Questions? +1 (202) 335-3939 Login
Trusted News Since 1995
A service for global professionals · Thursday, May 15, 2025 · 812,964,242 Articles · 3+ Million Readers

Computational Chemistry Unlocked: A Record-Breaking Dataset to Train AI Models has Launched

A leap forward in AI models

Scientists around the world can now begin training their own MLIPs on OMol25. They can also use the FAIR lab’s open-access universal model, also released today. The universal model was trained on OMol25 and FAIR lab’s other open-source datasets – which they have been releasing since 2020 – and is designed to work “out of the box” for many applications. However, the universal model and any other MLIPs trained with the dataset are expected to improve over time, as researchers learn how to best leverage the vast amount of data at their fingertips.

To measure and track model performance, the collaboration has provided evaluations, which are sets of challenges that analyze how well a model can accurately complete useful tasks. The team strove to develop exceptionally thorough evaluations to give fellow researchers more confidence in the capabilities of MLIPs trained on the dataset. “Once you get to chemistry like atomic bonds breaking and reforming and molecules with variable charges and spins, researchers are going to be rightfully skeptical of any ML tool,” said Blau, who also played a large role in this component of the project.

Evaluations also drive innovation through friendly competition, as the results are ranked publicly. Potential users can see which ones run smoothly and developers can see how their model stacks up against others.

“Better benchmarks and evaluations have been essential for progress and advancing many fields of ML,” added OMol25 team member Aditi Krishnapriyan, a faculty scientist in Berkeley Lab’s Applied Mathematics and Computational Research Division, and assistant professor of Chemical and Biomolecular Engineering and Electrical Engineering and Computer Sciences at UC Berkeley. Krishnapriyan assisted in the evaluations and developing a subset of the chemical simulations.

“Trust is especially critical here because scientists need to rely on these models to produce physically sound results that translate to and can be used for scientific research,” said Krishnapriyan.

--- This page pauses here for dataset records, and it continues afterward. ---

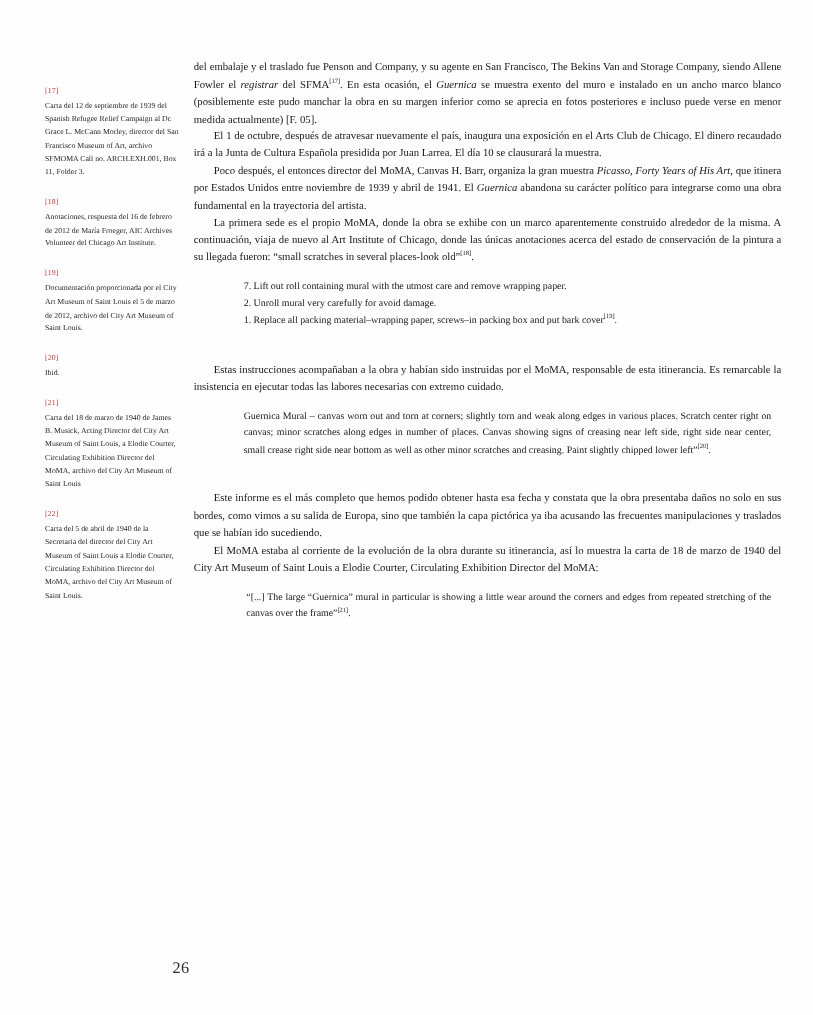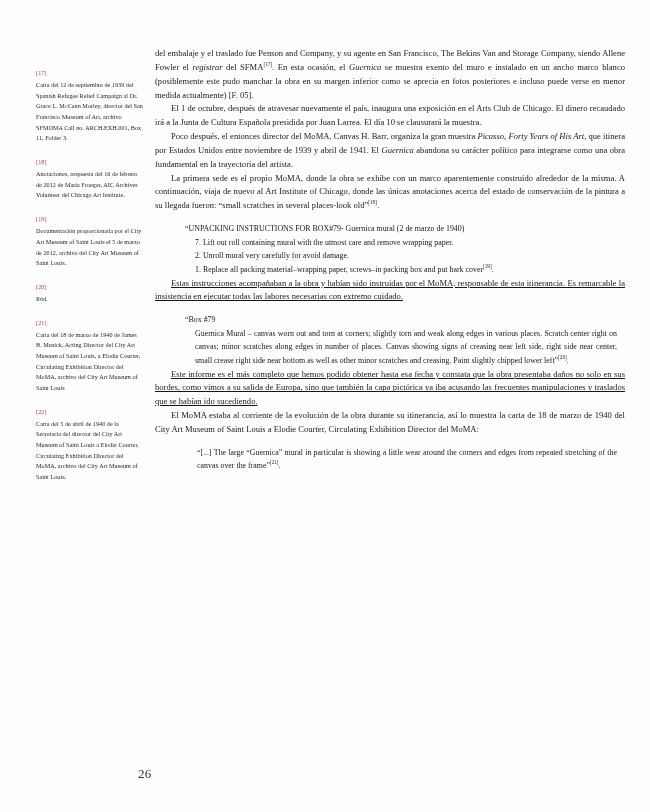"“UNPACKING INSTRUCTIONS FOR BOX#79-" p { html: <p>“UNPACKING INSTRUCTIONS FOR BOX#79- Guernica mural (2 de marzo de 1940)</p> -> none }
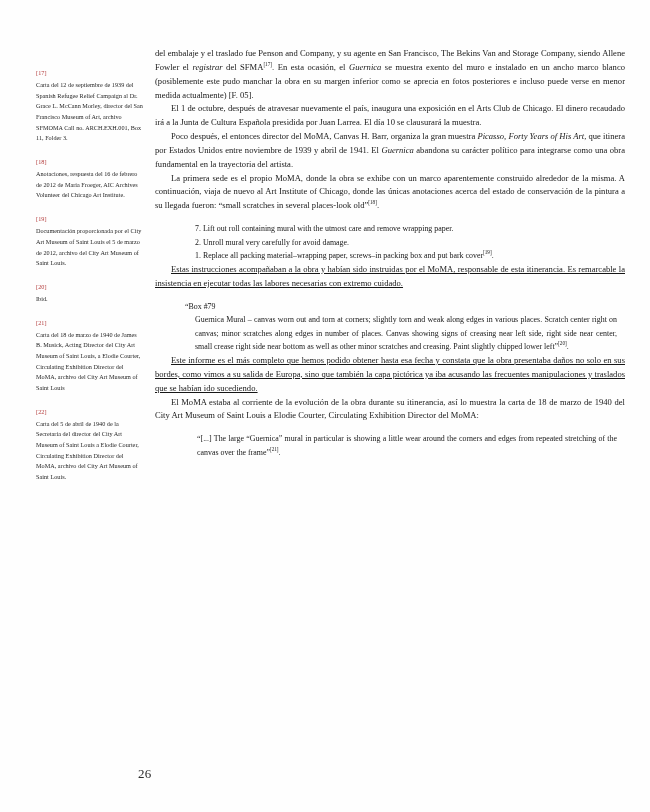"Estas instrucciones acompañaban a la" p.body.gap { margin-top: 0 -> 26px; text-decoration: underline -> none }
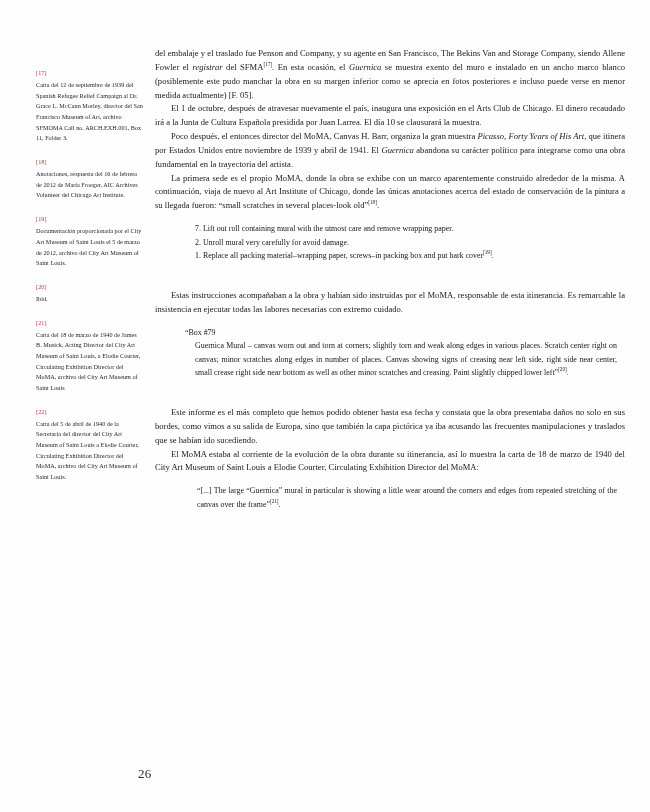"“Box #79" p { html: <p>“Box #79</p> -> none }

By the community, for the community

OMol25 was created by scientists to fill an unmet need for their community, and the ethos of collaboration is woven throughout all aspects of the project. To curate the content in OMol25, the team started with past datasets made by others, as these represent molecular configurations and reactions that are important to researchers in different chemistry specialties. Then they performed more sophisticated simulations on these snapshots using their advanced DFT capabilities. Next, they looked to see what major types of chemistry had not been captured previously, and tried to fill the gap.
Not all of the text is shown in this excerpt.